• WHAT TO DO: Only the lines from the one holding "- 18 juillet - 10h30 --> 12h30" to the final line of the material below belong in the answer, transcribed exactly.

• DATASET EXCERPTS:
..........
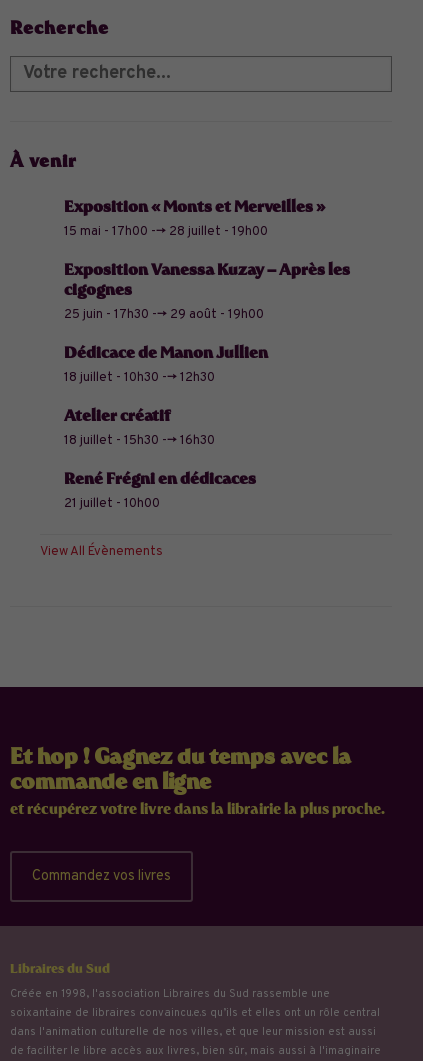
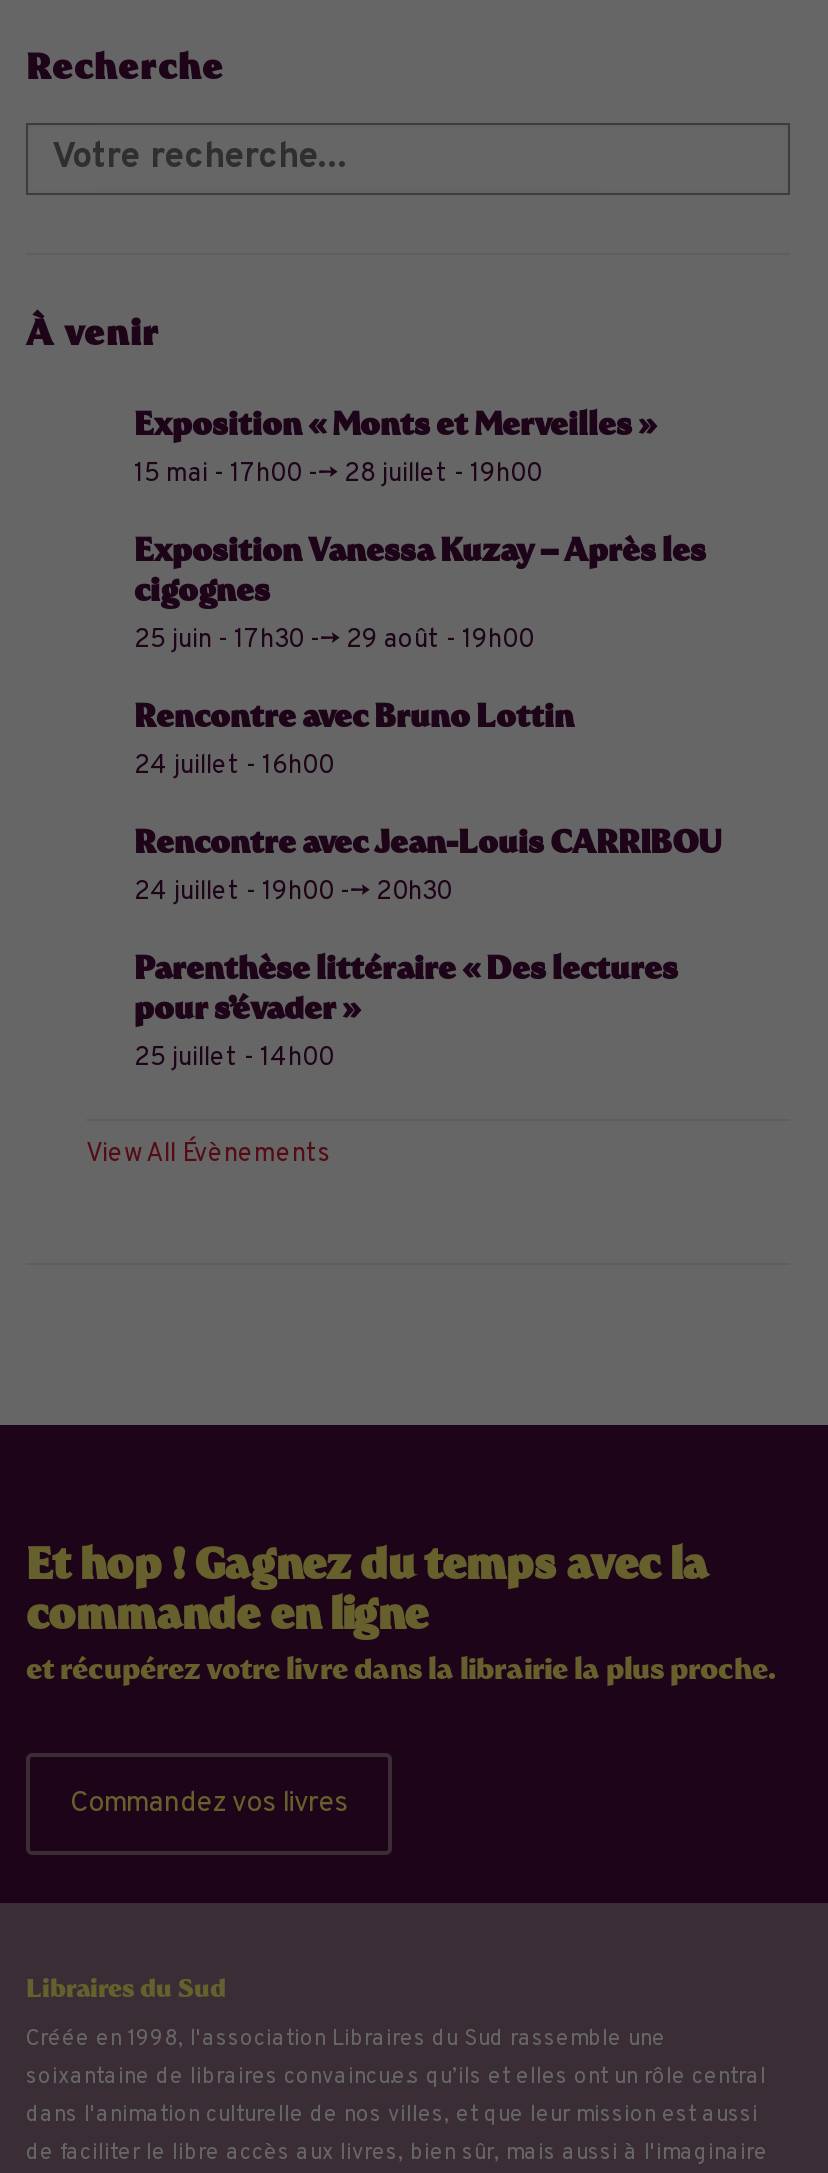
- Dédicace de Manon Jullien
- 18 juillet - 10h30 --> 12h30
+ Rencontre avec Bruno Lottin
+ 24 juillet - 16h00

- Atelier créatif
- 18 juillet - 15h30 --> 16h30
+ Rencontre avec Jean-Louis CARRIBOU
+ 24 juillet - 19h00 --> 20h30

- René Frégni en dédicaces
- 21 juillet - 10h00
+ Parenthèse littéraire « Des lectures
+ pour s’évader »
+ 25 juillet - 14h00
..........
• SOLUTION FOR THIS EXERCISE:
- 18 juillet - 10h30 --> 12h30
+ Rencontre avec Bruno Lottin
+ 24 juillet - 16h00

- Atelier créatif
- 18 juillet - 15h30 --> 16h30
+ Rencontre avec Jean-Louis CARRIBOU
+ 24 juillet - 19h00 --> 20h30

- René Frégni en dédicaces
- 21 juillet - 10h00
+ Parenthèse littéraire « Des lectures
+ pour s’évader »
+ 25 juillet - 14h00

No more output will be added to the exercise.